#### Data for this exercise ####

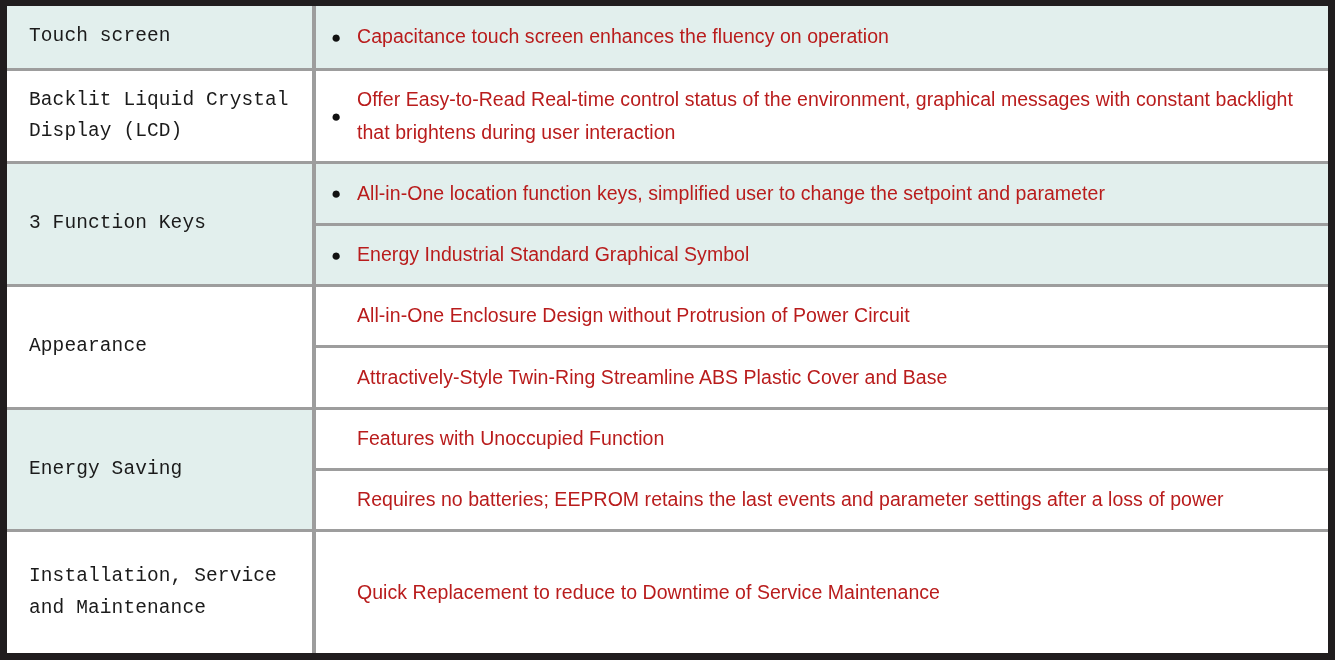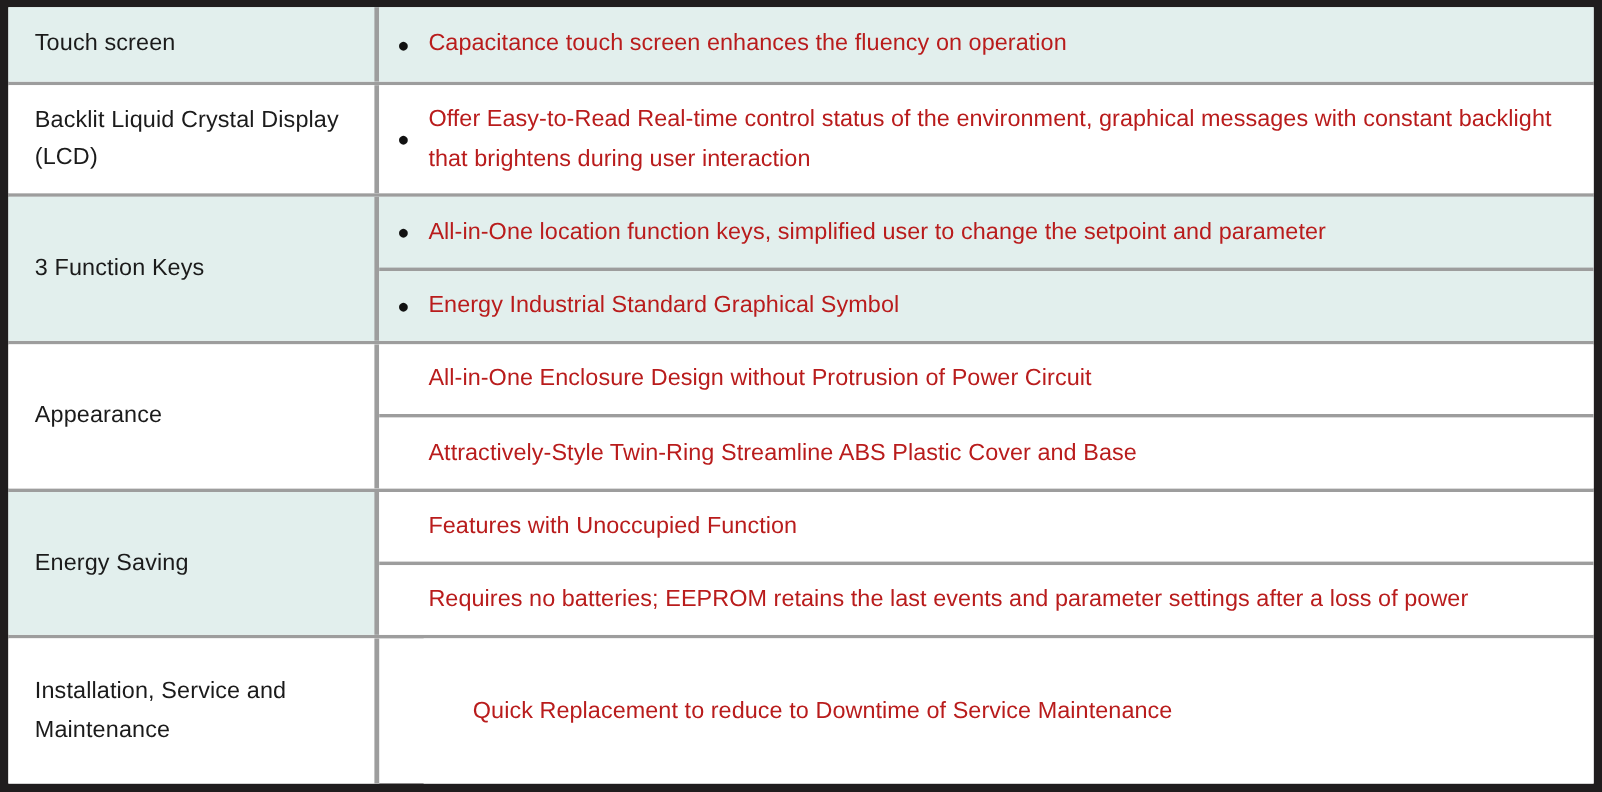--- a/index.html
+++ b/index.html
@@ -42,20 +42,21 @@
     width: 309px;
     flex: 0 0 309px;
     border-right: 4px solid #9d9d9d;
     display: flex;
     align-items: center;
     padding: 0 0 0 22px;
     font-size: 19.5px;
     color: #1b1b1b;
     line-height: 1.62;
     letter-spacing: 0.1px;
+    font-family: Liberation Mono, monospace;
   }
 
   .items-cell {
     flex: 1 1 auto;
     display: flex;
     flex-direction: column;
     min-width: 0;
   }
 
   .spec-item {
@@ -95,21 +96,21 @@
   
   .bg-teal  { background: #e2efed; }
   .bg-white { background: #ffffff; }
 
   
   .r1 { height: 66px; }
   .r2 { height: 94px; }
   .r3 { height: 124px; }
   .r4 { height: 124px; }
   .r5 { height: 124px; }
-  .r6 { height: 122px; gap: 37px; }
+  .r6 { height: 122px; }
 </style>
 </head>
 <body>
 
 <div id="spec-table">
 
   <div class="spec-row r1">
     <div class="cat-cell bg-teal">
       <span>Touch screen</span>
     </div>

####
#### Data for this exercise ####

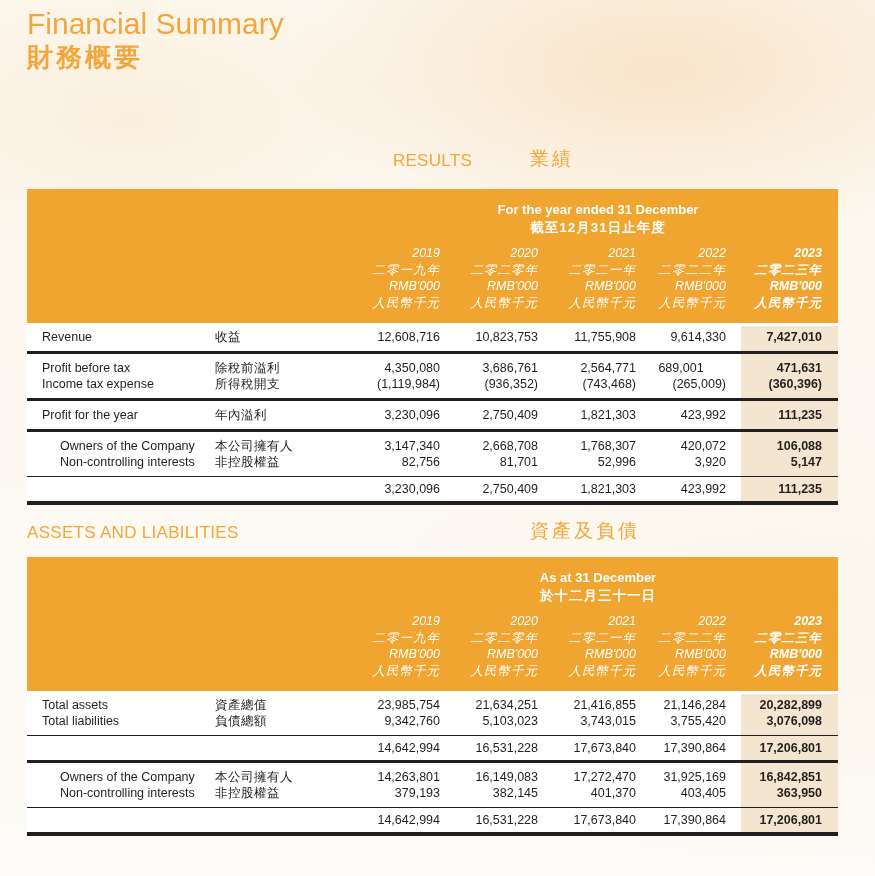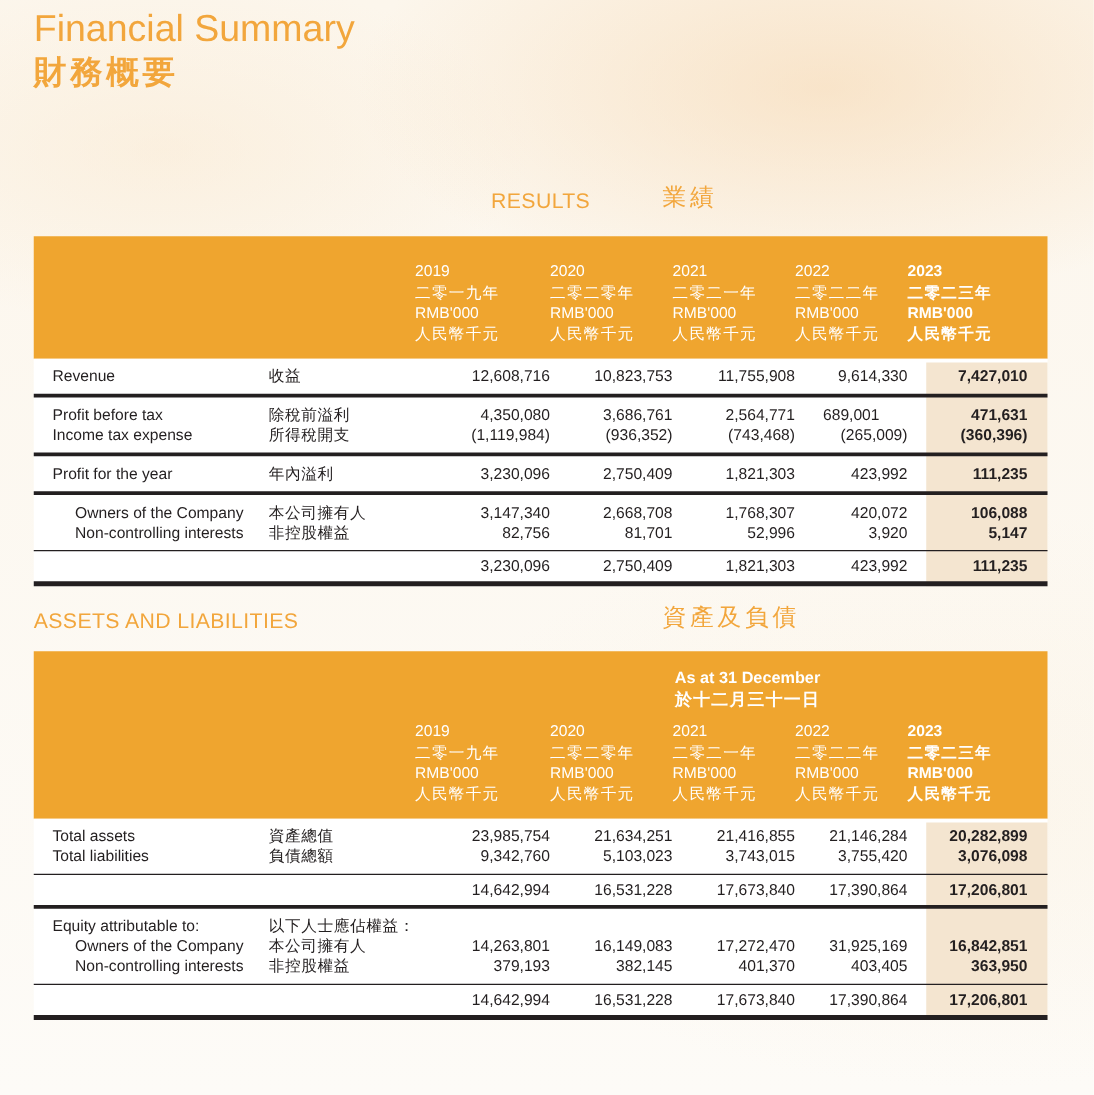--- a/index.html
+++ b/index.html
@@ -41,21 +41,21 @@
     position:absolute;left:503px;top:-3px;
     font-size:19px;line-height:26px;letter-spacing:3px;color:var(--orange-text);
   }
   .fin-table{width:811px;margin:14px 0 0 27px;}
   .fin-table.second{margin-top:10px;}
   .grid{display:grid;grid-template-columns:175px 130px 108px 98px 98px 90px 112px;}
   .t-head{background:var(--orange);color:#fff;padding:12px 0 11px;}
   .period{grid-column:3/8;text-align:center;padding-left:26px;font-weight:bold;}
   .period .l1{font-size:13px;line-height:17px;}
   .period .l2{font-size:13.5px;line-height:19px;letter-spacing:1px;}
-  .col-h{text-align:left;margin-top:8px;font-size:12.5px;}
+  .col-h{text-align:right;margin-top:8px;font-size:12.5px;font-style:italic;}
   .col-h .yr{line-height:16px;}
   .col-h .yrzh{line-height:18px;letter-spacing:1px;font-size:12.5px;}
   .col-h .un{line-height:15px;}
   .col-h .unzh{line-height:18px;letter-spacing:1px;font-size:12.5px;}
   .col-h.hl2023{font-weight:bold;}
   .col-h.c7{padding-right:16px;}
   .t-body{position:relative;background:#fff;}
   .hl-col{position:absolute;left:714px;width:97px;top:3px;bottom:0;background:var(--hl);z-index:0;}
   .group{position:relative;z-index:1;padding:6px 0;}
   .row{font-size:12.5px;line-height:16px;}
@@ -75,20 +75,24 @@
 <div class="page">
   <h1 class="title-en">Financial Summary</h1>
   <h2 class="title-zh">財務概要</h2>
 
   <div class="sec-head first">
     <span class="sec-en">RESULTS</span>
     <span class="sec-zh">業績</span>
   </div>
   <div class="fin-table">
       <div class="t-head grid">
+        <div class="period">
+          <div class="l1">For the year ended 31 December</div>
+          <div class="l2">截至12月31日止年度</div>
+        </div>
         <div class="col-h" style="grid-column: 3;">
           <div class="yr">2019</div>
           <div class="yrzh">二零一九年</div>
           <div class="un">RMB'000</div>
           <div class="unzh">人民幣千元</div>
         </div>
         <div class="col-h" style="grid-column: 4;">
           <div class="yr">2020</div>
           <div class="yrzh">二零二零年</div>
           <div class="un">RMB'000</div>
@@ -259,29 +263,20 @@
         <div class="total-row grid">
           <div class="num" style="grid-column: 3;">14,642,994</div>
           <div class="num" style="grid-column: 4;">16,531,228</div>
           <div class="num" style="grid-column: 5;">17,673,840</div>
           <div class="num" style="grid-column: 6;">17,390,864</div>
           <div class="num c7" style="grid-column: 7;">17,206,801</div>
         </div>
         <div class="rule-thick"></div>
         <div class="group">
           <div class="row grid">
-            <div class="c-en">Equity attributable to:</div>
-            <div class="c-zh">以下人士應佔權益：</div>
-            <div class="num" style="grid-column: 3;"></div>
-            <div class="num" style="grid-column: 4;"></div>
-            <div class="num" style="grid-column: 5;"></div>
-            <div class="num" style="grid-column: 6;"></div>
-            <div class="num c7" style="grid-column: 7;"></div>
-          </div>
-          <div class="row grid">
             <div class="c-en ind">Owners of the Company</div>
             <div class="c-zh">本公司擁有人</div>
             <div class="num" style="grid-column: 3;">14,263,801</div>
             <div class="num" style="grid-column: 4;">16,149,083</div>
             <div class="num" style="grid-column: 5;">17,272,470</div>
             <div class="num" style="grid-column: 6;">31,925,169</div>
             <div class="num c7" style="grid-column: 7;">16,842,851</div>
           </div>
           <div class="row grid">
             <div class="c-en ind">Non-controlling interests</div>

####

Only the lines containing the word "center" should be returned from the data above.

(Response area):
     align-items: center;
   .period{grid-column:3/8;text-align:center;padding-left:26px;font-weight:bold;}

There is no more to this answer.